## YOUR TASK
Extract each line from the entries below that has the string "құрылымы" in it.

## RECORDS PROVIDED
::::

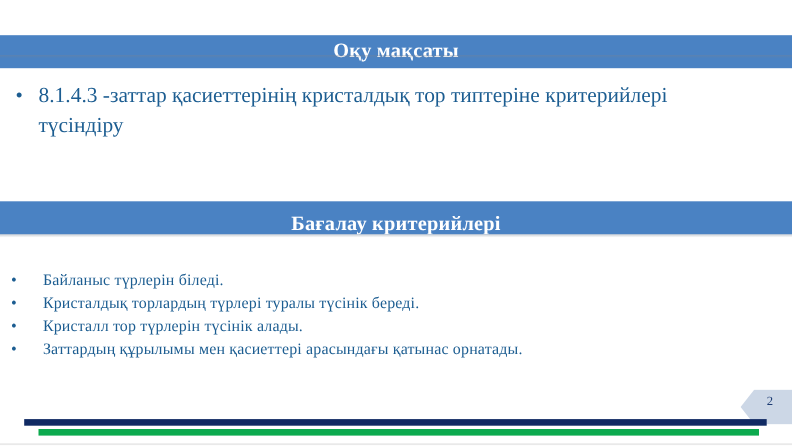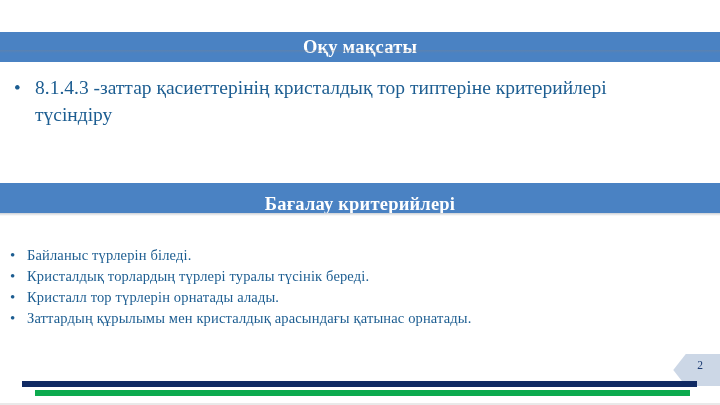--- a/index.html
+++ b/index.html
@@ -105,6 +105,7 @@
   .criteria-text {
     flex: 1 1 auto;
     letter-spacing: 0.15px;
+    margin-left: 12px;
   }
 
   

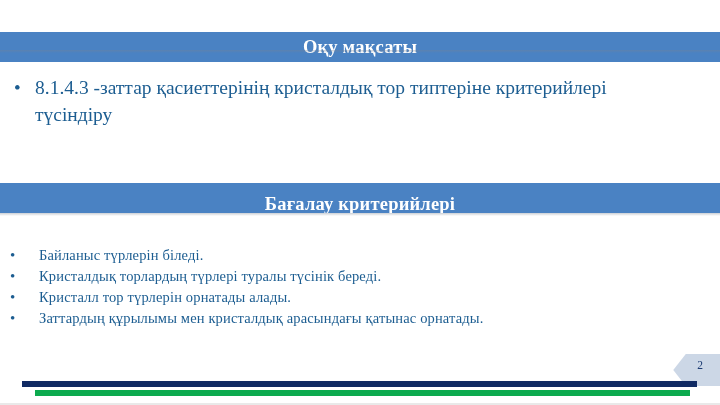--- a/index.html
+++ b/index.html
@@ -188,7 +188,7 @@
     </div>
     <div class="criteria-item">
       <span class="criteria-bullet">•</span>
-      <span class="criteria-text">Кристалл тор түрлерін орнатады алады.</span>
+      <span class="criteria-text">Кристалл тор түрлерін түсінік алады.</span>
     </div>
     <div class="criteria-item">
       <span class="criteria-bullet">•</span>

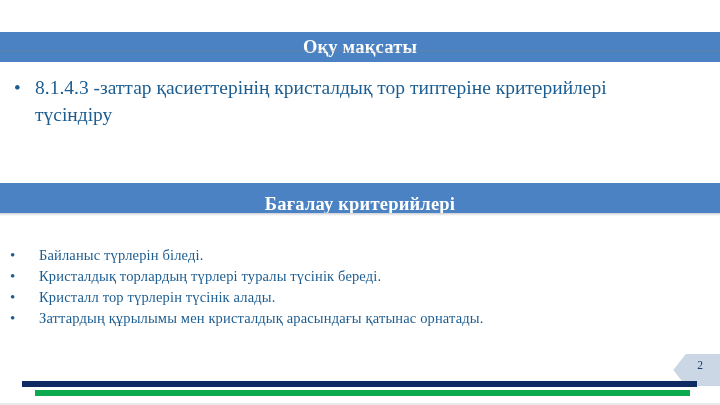--- a/index.html
+++ b/index.html
@@ -192,7 +192,7 @@
     </div>
     <div class="criteria-item">
       <span class="criteria-bullet">•</span>
-      <span class="criteria-text">Заттардың құрылымы мен кристалдық арасындағы қатынас орнатады.</span>
+      <span class="criteria-text">Заттардың құрылымы мен қасиеттері арасындағы қатынас орнатады.</span>
     </div>
   </div>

::::

## RESPONSE TO THIS TASK
-      <span class="criteria-text">Заттардың құрылымы мен кристалдық арасындағы қатынас орнатады.</span>
+      <span class="criteria-text">Заттардың құрылымы мен қасиеттері арасындағы қатынас орнатады.</span>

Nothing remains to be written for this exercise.